CodeSOD: Switched Over


Twelve years ago, a company decided they needed a website. They didn’t have any web developers, and they didn’t want to hire any, so they threw a PHP manual at the new hire who happened to “be good with computers”, and called it a day.

Ms. “Good With Computers” actually learned something from the experience, and moved on to a lucrative career in web development. Unfortunately, she left behind the code she learned by doing, and now Bert has been brought in to clean up the code.
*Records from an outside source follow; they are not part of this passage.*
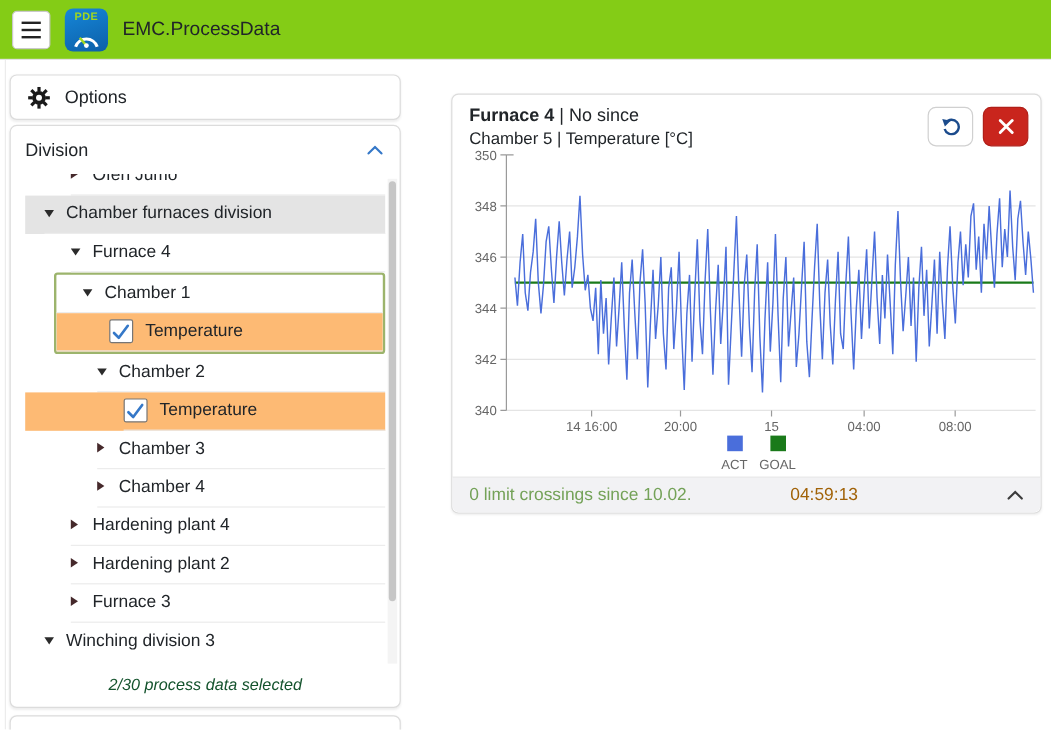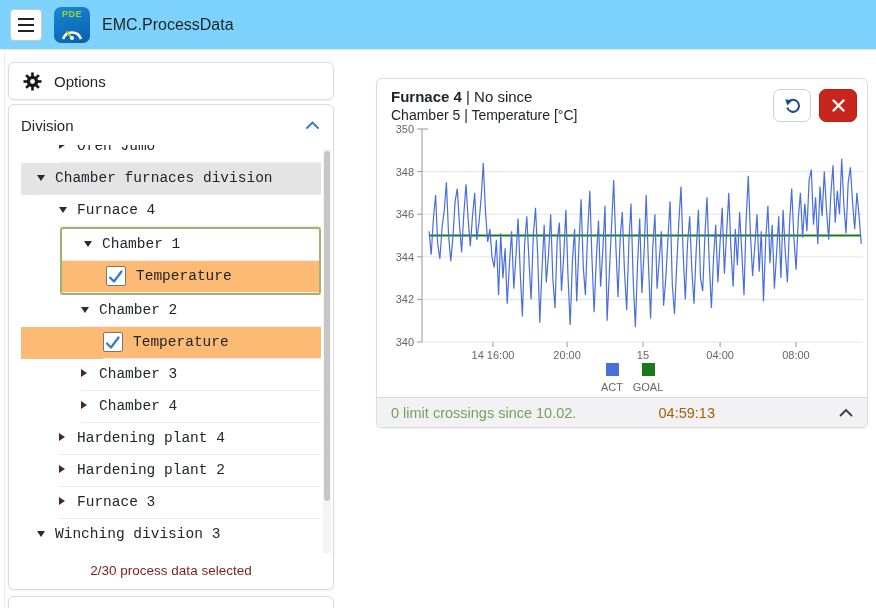--- a/index.html
+++ b/index.html
@@ -8,7 +8,7 @@
 
   
   .topbar { height:50px; display:flex; align-items:center; gap:12px;
-    padding-left:10px; border-bottom:1px solid #e3e3e3; background:#7dd3fc; }
+    padding-left:10px; border-bottom:1px solid #e3e3e3; background:#84cc16; }
   .hamburger { width:32px; height:32px; border:1px solid #c9c9c9; border-radius:4px;
     background:#fff; display:flex; flex-direction:column; justify-content:center;
     align-items:center; gap:4px; cursor:pointer; }

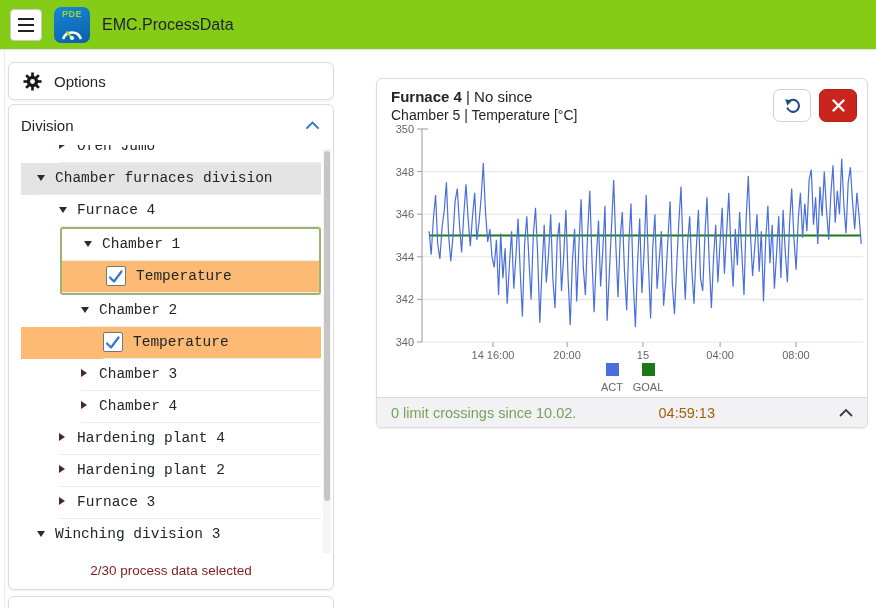--- a/index.html
+++ b/index.html
@@ -38,7 +38,7 @@
     padding:0 14px 0 12px; font-size:15px; }
   .tree { position:relative; height:404px; overflow:hidden; padding:0 12px; }
   .tree-row { position:relative; height:32px; line-height:31px; font-size:14.5px;
-    padding-left:calc(var(--ind) + 18px); cursor:pointer; white-space:nowrap;font-family:Liberation Mono, monospace; }
+    padding-left:calc(var(--ind) + 18px); cursor:pointer; white-space:nowrap; }
   .tree-row::after { content:""; position:absolute; left:var(--ind); right:0; bottom:0;
     height:1px; background:#ececec; }
   .tree-row.cut { margin-top:-14px; }

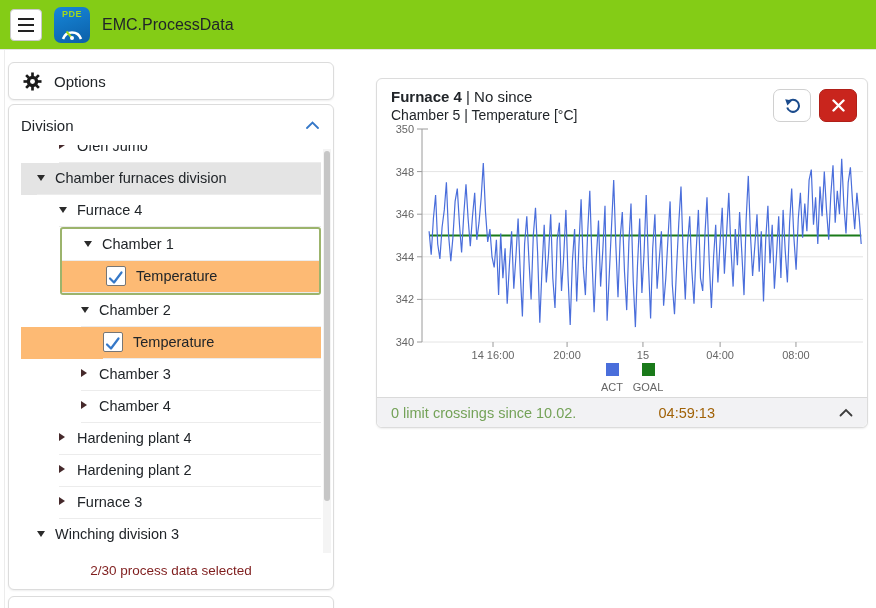--- a/index.html
+++ b/index.html
@@ -53,7 +53,7 @@
   .cbx { position:absolute; left:var(--ind); top:5px; width:20px; height:20px;
     border:1px solid #767676; border-radius:2px; background:#fff; }
   .tree-row.has-cbx { padding-left:calc(var(--ind) + 30px); }
-  .green-box { border:2px solid #9cb46c; border-radius:3px; margin-left:39px; overflow:hidden; }
+  .green-box { border:2px solid #9cb46c; border-radius:3px; margin-left:24px; overflow:hidden; }
   .green-box .lvl2 { --ind:22px; } .green-box .lvl3 { --ind:44px; }
   .green-box .tree-row::after { left:0; }
   .tree-scroll-track { position:absolute; right:2px; top:44px; width:8px; height:404px; background:#f4f4f4; }

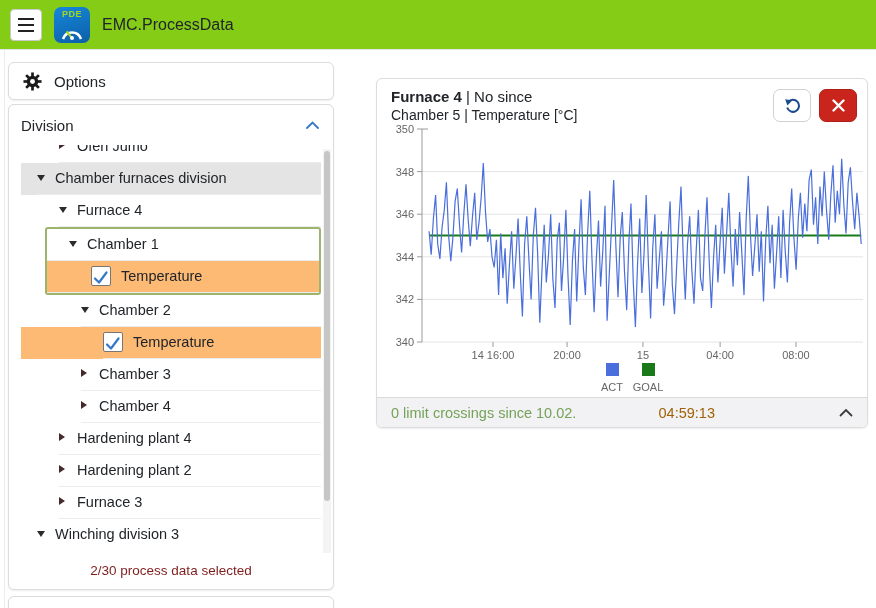--- a/index.html
+++ b/index.html
@@ -60,7 +60,7 @@
   .tree-scroll-thumb { position:absolute; right:3px; top:46px; width:6px; height:350px;
     background:#c6c6c6; border-radius:3px; }
   .division-footer { height:42px; display:flex; align-items:center; justify-content:center;
-    font-size:13.5px; color:#7f1d1d; }
+    font-size:13.5px; color:#14532d;font-style:italic; }
   .next-card-sliver { left:8px; top:546px; width:326px; height:20px; border-radius:6px 6px 0 0; }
Take this block, which translates an airport code into a location name…

    switch ($v) {
        case "EIN": $ori = "Eindhoven";
            break;
        case "EIN": $ori = "Eindhoven";
            break;
        case "EIN": $ori = "Eindhoven";
            break;
        case "EIN": $ori = "Eindhoven";
            break;
        case "EIN": $ori = "Eindhoven";
            break;
        case "EIN": $ori = "Eindhoven";
            break;
        default: break;
    }

    switch ($b) {
        case "WRO": $des = "Wroclaw";
            break;
        case "WRO": $des = "Wroclaw";
            break;
        case "WRO": $des = "Wroclaw";
            break;
        case "WRO": $des = "Wroclaw";
            break;
        case "WRO": $des = "Wroclaw";
            break;
        case "WRO": $des = "Wroclaw";
            break;
        case "WRO": $des = "Wroclaw";
            break;
        case "WRO": $des = "Wroclaw";
            break;
        case "WRO": $des = "Wroclaw";
            break;
        case "WRO": $des = "Wroclaw";
            break;
        case "WRO": $des = "Wroclaw";
            break;
        case "WRO": $des = "Wroclaw";
            break;
        default: break;
    }

There’s hundreds of lines of this, following the same pattern- one switch block with the same condition repeated many times for each possible airport code. These blocks don’t exist in a function, either- they’re slapped right into the global namespace.